Those who quoted her didn't care about her. Just that she was supporting them.
She's honest enough to evaluate data, unless 95% of education gurus and profs. So she changed her mind. Good for her. The kind of thing that compels respect. But her position before was also based on data and only compelled respect from one side, those she agreed with, not those against NCLB.
Now all those against tests and accountability, charters and the way reform was done under NCLB are quoting her in exactly the same way she was quoted before. To the extent she supports them, she's right. But they don't respect her because she plays honest with the data. She's just a convenient prop.
Hard to find much said about what she is in favor of. What little I've seen in the MSM isn't something that I suspect most DUers would like.
Bozita
(26,955 posts)I found it to be an interesting and informative 55 minutes.
Diane Ravitch
(1 post)Dear Bob,
Thanks for the opportunity to talk to you about the state of the schools today and the push for privatization, as well as the attacks on the education profession.
It's been my experience that the journalists who understand the issues best these days are those who have a teacher in the family or who have been teachers themselves. Most of the mainstream discussion seems to be driven by business executives or hedge fund managers or the people they hire to advocate for carrots and sticks.

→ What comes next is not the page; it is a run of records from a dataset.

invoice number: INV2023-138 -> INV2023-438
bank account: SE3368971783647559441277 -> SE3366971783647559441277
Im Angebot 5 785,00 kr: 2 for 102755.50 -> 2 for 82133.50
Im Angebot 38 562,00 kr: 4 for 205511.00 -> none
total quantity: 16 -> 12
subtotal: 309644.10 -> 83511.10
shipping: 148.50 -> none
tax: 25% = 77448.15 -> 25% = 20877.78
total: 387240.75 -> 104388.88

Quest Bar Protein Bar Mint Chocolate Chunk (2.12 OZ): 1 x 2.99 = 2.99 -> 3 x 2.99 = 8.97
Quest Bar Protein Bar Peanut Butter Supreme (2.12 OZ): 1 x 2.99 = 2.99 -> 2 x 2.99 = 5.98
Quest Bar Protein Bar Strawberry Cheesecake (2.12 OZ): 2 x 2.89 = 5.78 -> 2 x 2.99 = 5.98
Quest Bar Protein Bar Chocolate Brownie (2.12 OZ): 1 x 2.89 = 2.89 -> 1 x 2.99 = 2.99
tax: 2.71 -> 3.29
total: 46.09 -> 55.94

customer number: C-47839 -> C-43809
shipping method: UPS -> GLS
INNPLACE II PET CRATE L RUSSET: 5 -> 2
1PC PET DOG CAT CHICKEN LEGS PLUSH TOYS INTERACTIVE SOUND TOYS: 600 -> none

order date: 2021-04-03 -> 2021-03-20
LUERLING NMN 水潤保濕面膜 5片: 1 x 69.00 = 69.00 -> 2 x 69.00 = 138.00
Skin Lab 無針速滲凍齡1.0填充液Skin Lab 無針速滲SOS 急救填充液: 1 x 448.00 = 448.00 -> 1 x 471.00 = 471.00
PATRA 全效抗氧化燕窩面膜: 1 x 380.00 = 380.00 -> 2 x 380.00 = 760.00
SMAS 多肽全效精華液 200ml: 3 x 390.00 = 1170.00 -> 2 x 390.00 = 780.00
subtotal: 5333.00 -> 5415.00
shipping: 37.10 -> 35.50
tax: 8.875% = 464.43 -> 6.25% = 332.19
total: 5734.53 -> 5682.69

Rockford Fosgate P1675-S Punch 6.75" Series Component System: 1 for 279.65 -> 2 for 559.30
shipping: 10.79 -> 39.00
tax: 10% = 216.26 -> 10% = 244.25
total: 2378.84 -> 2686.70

At the end of the discussion, you asked me for my ideas about what needs to be done. I have consistently argued, in my book and in media, that we need to address the issues of poverty as well as school improvement. The status quo these days is testing and accountability, and it doesn't work. We need to reduce poverty, make sure that every child arrives in school healthy and ready to learn, aim for a more just and equitable society, while working daily to improve the conditions of teaching and learning. By the latter, I mean that schools should have the resources they need, teachers should have the support they need, children should have the class size they need for optimum learning, bubble tests should be replaced by genuine demonstrations of learning, and every child should have a full curriculum, including the arts, history, civics, foreign languages, and plenty of time to play.
Diane Ravitch
mopinko
(70,086 posts)might i suggest that you put up a post in the education forum? you will be greeted by quite a few fans.
Bozita
(26,955 posts)Welcome!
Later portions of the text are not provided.